CME Group's Fed Watch tool indicates that interest rates could be cut in September, which could also mean lower mortgage rates. Unfortunately, experts say the reduction in mortgage rates is likely to be minimal.
“Although mortgage rates have come down significantly from their all-time highs of last fall, they're likely to remain high for some time,” said David Bieri, an associate professor of economics and real estate at Virginia Tech. “Rate uncertainty remains above normal and prepayment risks are much higher than they were before the pandemic, making it unlikely rates will fall another 0.25 to 0.5 percentage points.”
In their latest forecasts, Fannie Mae and the Mortgage Bankers Association predict that interest rates on 30-year mortgages will be 6.6% by the end of the year, slightly lower than the current average.
Conclusion
No formal rate cut is needed to lower mortgage rates, which fell slightly in June but have since risen, according to Freddie Mac.

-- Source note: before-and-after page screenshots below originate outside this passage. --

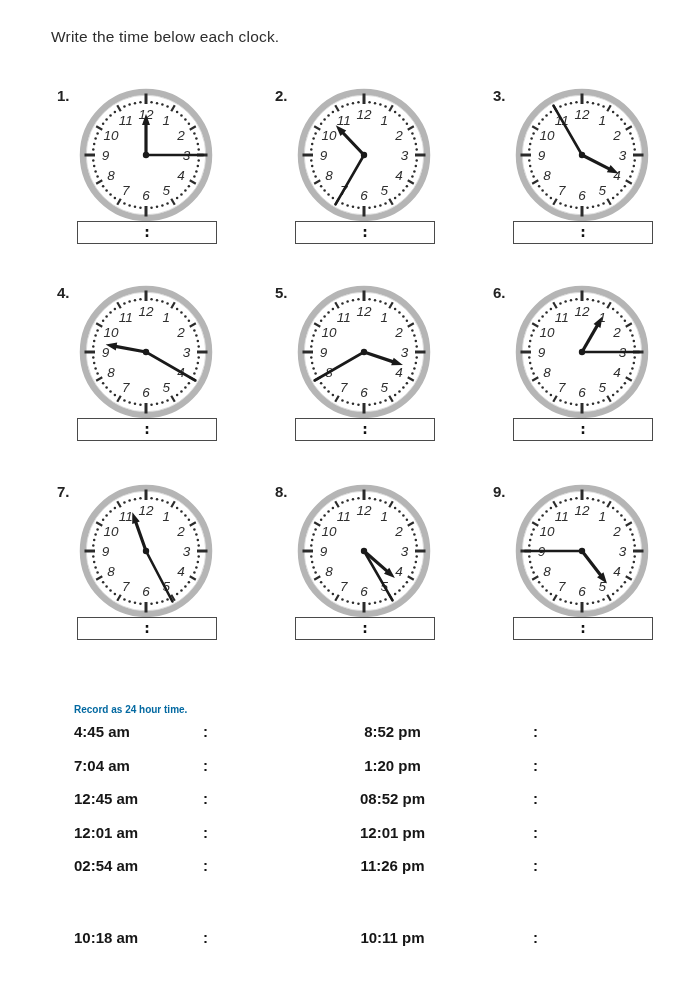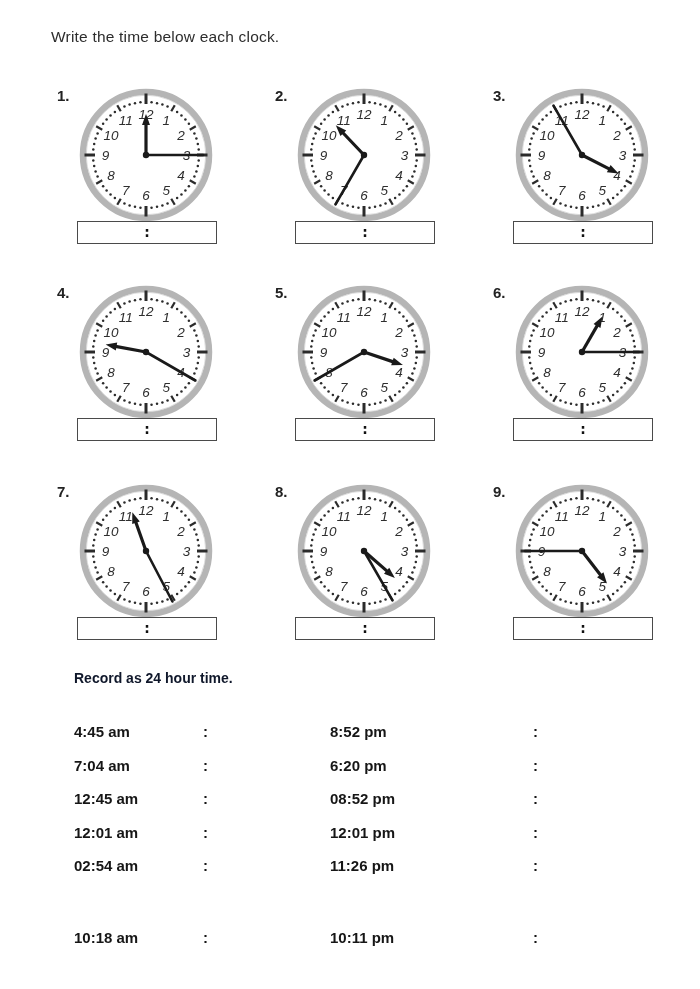"Record as 24 hour time." .rec-heading { color: #0f172a -> #0369a1; font-size: 14px -> 10px; top: 670px -> 704px }
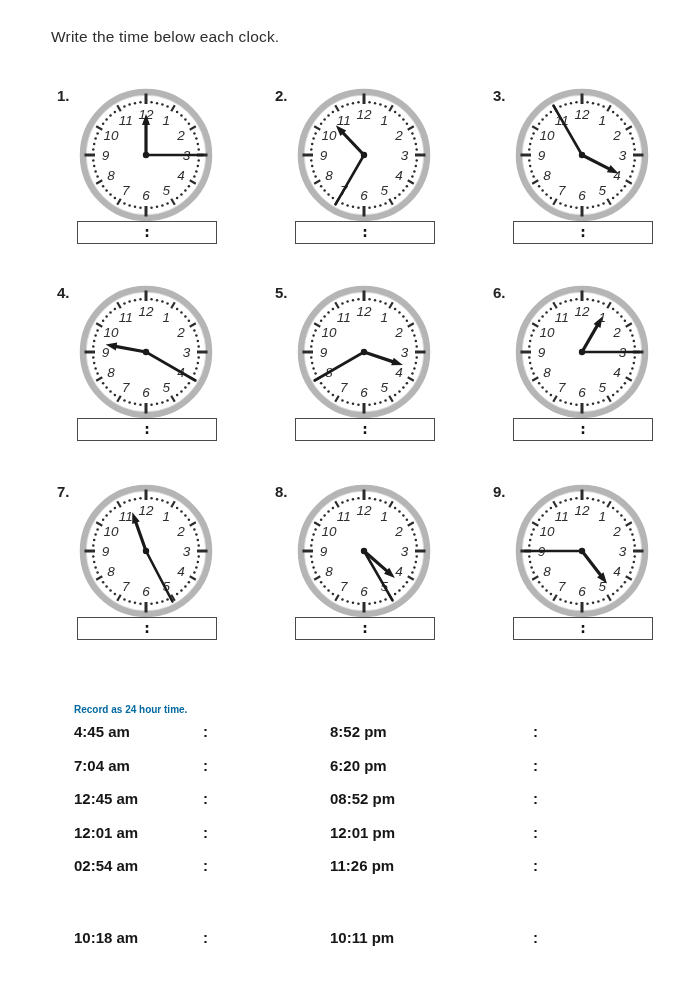"8:52 pm" .rec-time.right-col { text-align: left -> center }
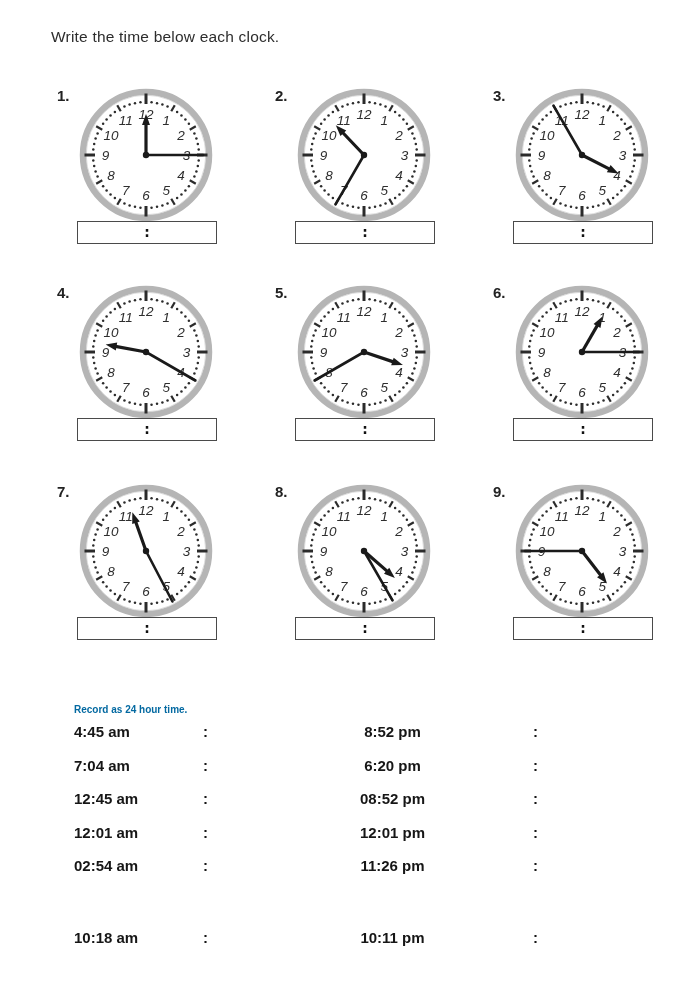"6:20 pm" div.rec-time { text: 6:20 -> 1:20 }
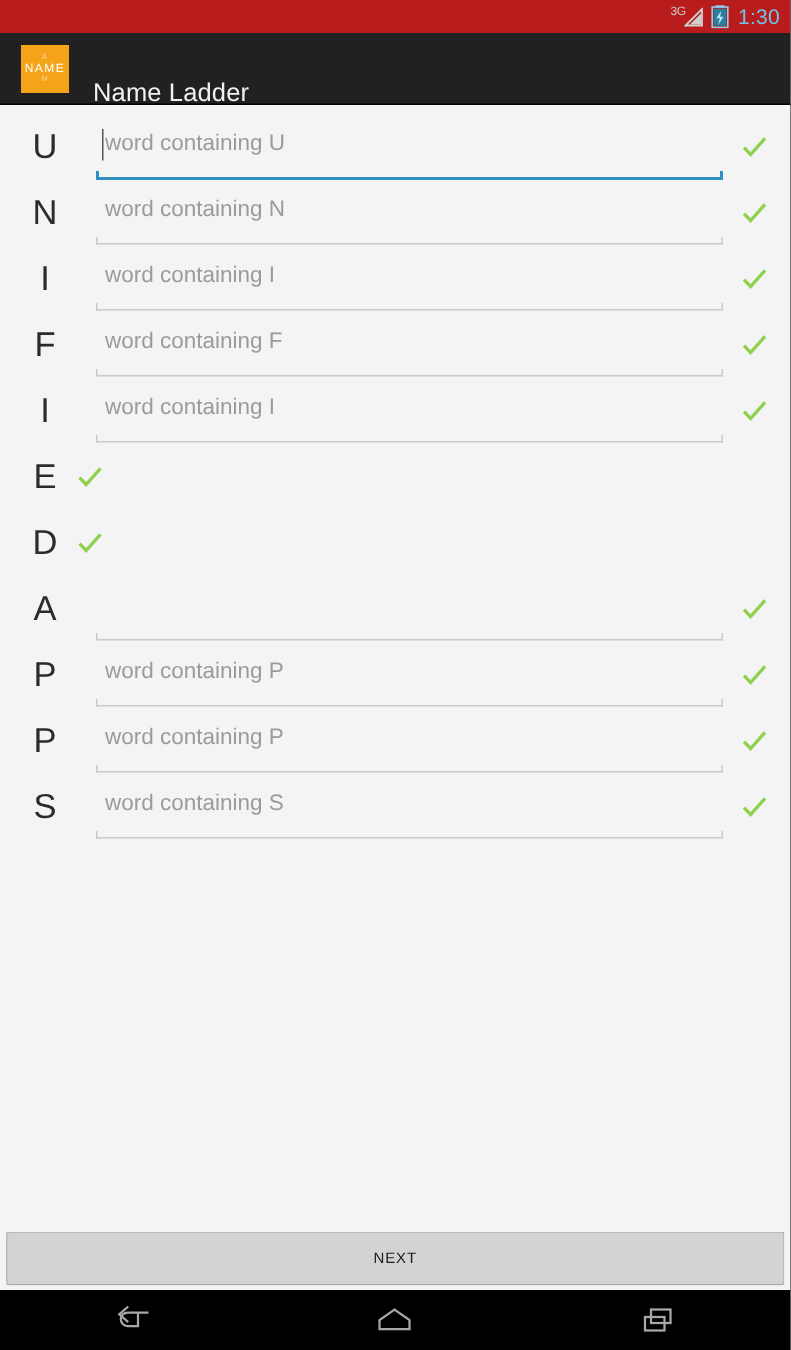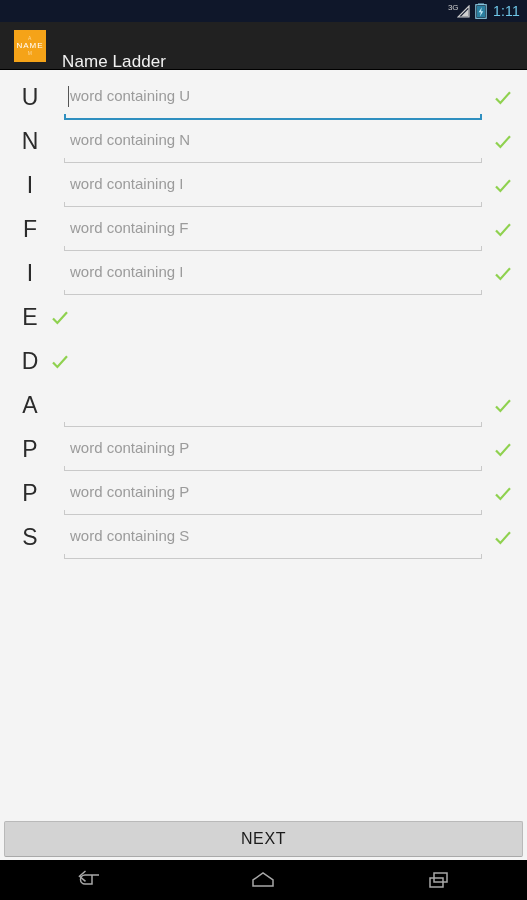"3G" .statusbar { background: #0f172a -> #b91c1c }
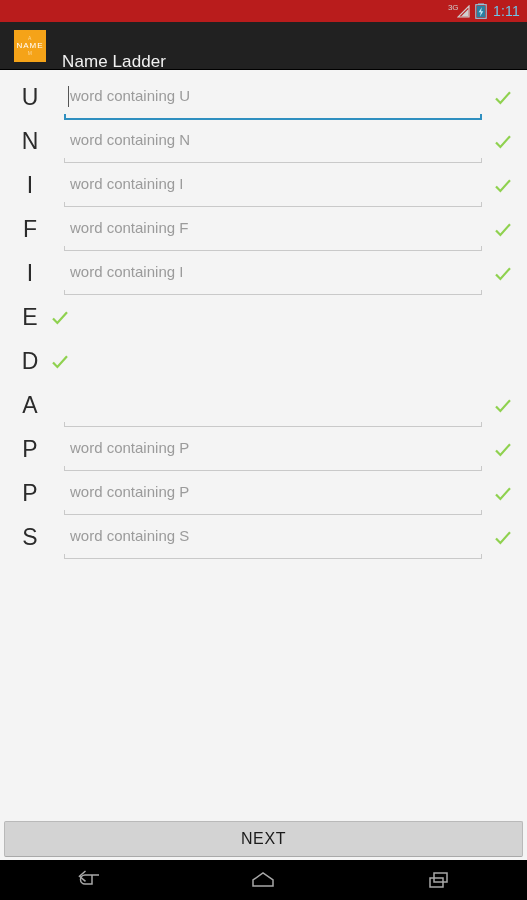"1:11" span.sb-time { text: 1:11 -> 1:30 }
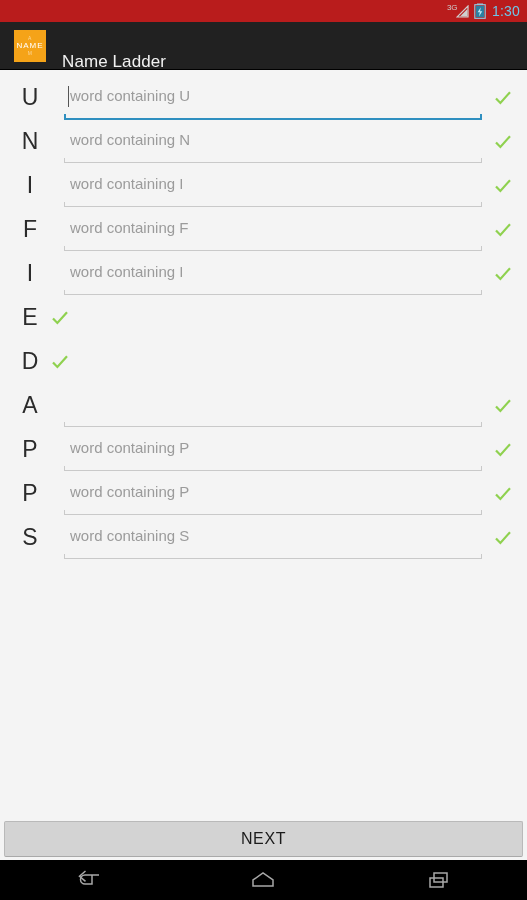"NEXT" .next-btn { font-size: 16px -> 10px }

“Mortgage rates have been much more responsive to economic data than Fed meetings because members communicate consistently and frequently about the direction of policy, and as a result there are no surprises in their decisions,” Sabri said. “If the Fed finds inflation subdued at its meeting and signals a rate cut in the fall, we may see further improvement.”
To get a lower mortgage rate when you apply for a loan, work to improve your credit score and pay off your debt. Making a larger down payment can also help lower your interest rate.